This repository was built as a small demonstration of my coding skills, data management and applied knowledge of deep learning techniques. The selected task is derived from the Luna16 challenge. The task is to classify whether clinical follow-up is required, based on the provided coordinates of a specific lung nodule candidate. Due to the limited time which was available to me, the intended purpose of this project is not neccesarily to create a high-performance solution. Instead, it aims to technically implement a more creative solution.
I used a pretrained Swin UNETR model, which was trained to segment brain tumours in CT scans by Hatamizadeh et al.. The architecture of this model is displayed in Figure 1. I used the pretrained ViT-encoder to extract features from the image and removed the rest of the model. Furthermore, I designed a MLP-head which was used to classify the clinical follow-up, based on these image features as shown in Figure 2.
Figure 1
Figure 2
The candidates dataset consisted of about 700,000 candidates, with approximately 1500 of those requiring follow-up. To speed up training times for this project, I decided to work with image patches with centered candidates. With regard to data storage, I selected all 1500 positive candidates and about 2000 negative candidates and saved the patches. The dataset was split 80:20 over a train and validation set. I coded data augmentations for all random possible flips and 90 degree rotations.
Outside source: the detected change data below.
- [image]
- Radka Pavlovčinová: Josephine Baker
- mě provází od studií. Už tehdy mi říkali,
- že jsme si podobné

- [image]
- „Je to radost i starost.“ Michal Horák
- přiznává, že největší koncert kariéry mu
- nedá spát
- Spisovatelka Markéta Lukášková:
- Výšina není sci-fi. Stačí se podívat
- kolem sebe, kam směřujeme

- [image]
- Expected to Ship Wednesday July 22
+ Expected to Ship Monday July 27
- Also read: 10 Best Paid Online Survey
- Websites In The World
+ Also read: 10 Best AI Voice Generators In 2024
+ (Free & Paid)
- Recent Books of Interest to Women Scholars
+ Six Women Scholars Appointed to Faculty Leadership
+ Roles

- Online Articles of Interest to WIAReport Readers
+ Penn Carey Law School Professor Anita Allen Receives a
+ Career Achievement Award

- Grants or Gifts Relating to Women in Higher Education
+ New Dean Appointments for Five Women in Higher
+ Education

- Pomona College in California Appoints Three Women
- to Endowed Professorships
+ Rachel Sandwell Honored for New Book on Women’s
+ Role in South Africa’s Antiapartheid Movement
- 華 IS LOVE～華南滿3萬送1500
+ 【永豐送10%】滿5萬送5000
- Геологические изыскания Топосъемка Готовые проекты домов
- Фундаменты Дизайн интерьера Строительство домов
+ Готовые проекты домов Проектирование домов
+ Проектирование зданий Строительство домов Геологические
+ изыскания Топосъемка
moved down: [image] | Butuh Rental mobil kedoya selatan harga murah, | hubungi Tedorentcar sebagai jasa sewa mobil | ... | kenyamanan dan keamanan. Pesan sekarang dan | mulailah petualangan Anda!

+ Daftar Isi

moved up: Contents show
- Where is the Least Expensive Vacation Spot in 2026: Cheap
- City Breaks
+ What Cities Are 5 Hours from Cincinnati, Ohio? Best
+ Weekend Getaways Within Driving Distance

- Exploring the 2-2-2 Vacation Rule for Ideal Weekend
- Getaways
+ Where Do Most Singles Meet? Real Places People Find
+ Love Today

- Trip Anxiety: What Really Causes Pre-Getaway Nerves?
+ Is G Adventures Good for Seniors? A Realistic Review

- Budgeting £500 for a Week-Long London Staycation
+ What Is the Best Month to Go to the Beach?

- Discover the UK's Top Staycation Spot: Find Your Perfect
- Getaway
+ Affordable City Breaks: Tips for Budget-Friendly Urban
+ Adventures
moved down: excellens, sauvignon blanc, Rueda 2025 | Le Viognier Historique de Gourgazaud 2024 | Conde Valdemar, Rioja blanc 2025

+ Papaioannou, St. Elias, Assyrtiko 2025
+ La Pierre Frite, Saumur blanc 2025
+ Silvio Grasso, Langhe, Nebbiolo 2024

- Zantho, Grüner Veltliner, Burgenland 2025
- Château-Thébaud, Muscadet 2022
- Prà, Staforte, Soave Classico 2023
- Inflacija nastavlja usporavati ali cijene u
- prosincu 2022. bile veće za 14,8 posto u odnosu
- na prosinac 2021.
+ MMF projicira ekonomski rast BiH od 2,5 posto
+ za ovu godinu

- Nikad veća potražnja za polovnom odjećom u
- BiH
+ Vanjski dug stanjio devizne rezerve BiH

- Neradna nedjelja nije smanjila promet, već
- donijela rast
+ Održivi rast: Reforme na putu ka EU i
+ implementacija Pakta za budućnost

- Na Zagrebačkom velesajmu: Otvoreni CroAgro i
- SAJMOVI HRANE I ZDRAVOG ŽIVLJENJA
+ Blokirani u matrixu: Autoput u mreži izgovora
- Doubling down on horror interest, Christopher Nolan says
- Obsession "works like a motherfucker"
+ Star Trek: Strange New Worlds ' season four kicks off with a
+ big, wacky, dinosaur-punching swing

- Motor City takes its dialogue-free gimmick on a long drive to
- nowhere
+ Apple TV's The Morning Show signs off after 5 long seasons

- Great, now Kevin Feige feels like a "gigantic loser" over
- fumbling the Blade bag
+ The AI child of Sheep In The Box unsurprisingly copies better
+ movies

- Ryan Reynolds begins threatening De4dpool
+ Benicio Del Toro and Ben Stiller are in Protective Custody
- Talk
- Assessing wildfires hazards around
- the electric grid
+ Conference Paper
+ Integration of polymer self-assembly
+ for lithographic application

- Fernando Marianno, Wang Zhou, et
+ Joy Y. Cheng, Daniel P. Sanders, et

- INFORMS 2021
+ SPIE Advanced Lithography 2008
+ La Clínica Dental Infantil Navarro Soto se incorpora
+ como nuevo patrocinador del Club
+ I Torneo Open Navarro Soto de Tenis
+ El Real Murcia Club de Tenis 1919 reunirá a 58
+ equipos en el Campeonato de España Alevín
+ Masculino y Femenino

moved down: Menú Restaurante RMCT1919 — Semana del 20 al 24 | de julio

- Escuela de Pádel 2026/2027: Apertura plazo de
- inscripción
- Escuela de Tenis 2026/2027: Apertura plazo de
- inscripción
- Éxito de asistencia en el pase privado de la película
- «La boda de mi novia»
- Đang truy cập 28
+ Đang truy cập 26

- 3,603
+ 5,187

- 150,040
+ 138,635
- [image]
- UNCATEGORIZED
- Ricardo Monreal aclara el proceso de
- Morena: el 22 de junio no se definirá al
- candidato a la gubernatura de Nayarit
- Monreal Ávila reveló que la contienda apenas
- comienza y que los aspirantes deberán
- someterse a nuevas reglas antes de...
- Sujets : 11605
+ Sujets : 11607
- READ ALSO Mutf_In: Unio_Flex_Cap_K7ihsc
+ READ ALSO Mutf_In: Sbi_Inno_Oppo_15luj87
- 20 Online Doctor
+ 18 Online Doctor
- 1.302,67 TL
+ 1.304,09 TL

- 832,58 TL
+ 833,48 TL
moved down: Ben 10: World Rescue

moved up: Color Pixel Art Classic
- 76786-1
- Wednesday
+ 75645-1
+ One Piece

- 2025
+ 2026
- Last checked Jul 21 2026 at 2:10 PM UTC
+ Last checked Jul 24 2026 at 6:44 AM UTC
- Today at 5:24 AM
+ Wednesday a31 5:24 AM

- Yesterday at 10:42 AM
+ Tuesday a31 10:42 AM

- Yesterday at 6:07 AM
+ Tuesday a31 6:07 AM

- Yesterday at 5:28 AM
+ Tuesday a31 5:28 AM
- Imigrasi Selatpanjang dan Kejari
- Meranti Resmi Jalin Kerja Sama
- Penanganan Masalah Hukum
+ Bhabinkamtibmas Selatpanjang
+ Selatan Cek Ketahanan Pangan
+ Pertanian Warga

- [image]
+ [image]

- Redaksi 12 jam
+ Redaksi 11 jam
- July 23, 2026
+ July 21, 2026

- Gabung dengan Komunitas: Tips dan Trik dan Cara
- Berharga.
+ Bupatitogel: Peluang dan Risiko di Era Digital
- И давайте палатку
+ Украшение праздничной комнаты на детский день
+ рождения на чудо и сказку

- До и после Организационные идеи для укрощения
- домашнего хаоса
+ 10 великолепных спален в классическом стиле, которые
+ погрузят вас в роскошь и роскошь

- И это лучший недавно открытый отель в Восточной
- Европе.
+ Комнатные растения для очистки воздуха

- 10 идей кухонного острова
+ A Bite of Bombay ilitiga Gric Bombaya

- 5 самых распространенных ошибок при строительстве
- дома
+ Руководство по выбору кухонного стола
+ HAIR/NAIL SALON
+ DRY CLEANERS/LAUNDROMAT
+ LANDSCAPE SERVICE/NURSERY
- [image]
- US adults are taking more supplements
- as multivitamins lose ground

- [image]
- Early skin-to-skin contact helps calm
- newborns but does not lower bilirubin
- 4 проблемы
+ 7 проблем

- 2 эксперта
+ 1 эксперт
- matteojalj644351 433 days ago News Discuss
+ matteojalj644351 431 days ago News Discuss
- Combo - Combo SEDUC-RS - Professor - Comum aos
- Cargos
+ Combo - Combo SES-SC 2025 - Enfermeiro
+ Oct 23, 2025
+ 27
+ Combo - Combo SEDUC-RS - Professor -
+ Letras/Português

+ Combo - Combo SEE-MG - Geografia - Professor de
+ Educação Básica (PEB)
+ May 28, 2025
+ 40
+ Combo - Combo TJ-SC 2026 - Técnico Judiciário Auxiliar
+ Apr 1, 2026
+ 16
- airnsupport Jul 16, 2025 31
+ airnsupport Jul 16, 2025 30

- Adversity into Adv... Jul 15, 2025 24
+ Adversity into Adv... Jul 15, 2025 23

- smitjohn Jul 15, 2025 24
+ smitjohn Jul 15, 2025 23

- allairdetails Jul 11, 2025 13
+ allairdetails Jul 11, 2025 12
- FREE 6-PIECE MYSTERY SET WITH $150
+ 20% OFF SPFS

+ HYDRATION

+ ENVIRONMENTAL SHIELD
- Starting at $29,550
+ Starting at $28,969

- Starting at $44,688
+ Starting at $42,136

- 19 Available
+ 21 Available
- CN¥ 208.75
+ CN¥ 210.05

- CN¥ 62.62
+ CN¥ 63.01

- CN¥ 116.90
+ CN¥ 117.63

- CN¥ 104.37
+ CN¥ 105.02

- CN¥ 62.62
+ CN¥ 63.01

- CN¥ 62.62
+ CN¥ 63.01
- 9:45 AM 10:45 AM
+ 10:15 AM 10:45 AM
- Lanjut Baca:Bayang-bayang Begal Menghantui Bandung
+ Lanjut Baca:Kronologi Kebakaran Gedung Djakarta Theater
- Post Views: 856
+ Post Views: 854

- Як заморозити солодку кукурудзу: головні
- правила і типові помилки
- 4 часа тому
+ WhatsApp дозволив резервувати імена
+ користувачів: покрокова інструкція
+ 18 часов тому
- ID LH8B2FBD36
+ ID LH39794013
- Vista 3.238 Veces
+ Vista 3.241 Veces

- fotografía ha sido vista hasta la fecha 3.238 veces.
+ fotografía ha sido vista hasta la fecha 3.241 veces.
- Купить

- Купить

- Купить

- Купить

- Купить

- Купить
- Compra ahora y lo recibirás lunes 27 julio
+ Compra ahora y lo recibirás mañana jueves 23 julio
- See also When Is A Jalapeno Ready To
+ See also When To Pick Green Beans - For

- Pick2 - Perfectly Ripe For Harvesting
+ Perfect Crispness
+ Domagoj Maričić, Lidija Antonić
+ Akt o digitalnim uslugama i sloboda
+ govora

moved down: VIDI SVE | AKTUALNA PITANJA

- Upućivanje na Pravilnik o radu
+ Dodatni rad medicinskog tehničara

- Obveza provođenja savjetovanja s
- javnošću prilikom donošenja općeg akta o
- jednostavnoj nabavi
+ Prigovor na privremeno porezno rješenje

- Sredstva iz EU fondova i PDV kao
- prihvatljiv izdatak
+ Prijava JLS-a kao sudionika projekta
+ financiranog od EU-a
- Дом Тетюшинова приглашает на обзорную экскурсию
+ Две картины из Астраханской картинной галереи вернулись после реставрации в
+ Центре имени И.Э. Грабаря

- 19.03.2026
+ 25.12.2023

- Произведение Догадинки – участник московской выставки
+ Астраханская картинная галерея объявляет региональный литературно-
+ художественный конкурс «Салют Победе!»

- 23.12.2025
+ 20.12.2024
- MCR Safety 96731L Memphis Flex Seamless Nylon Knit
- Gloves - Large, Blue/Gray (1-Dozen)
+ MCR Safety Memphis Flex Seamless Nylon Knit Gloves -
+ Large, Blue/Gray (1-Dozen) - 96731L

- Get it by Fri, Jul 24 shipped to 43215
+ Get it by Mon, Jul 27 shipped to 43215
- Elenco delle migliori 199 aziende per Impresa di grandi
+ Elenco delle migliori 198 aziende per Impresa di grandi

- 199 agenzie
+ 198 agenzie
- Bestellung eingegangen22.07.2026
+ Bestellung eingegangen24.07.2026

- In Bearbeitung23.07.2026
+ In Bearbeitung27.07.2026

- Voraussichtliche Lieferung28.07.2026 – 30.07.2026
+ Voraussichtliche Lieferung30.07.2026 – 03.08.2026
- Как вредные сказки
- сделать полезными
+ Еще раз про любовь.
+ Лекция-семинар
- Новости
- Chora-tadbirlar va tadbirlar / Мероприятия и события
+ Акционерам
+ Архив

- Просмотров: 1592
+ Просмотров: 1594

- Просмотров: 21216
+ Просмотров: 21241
Initially, I saved the feature vectors which the Swin Encoder derived from the patches to efficiently train the MLP-head before training the entire model. This method did not produce any accurate results on the validation data. Consequently, I decided to train the Swin Encoder and MLP-head fully as a combined model.
After training for 30 epochs over the training data, the model reached an optimal classification accuracy of 85.4% over the validation set. Sensitivity was measured at 72.1% and specificity at 92.3% at a cutoff value of 0.5.
The train loss and validation accuracy are plotted in figure 3.
Figure 3
In this project, I designed and wrote the code for:
- The datasets which load the images patches or feature vectors and associated labels
- The scripts used to generate the image patches.
- The script used to save the feature vectors derived from these images
- The MLP-head
- The model combining the Swin Encoder and the MLP-head
- The training and validation loops
The only mostly external code was the code for the Swin Encoder. This derived from code for a Swin UNETR model, which I reduced to only include the ViT encoder.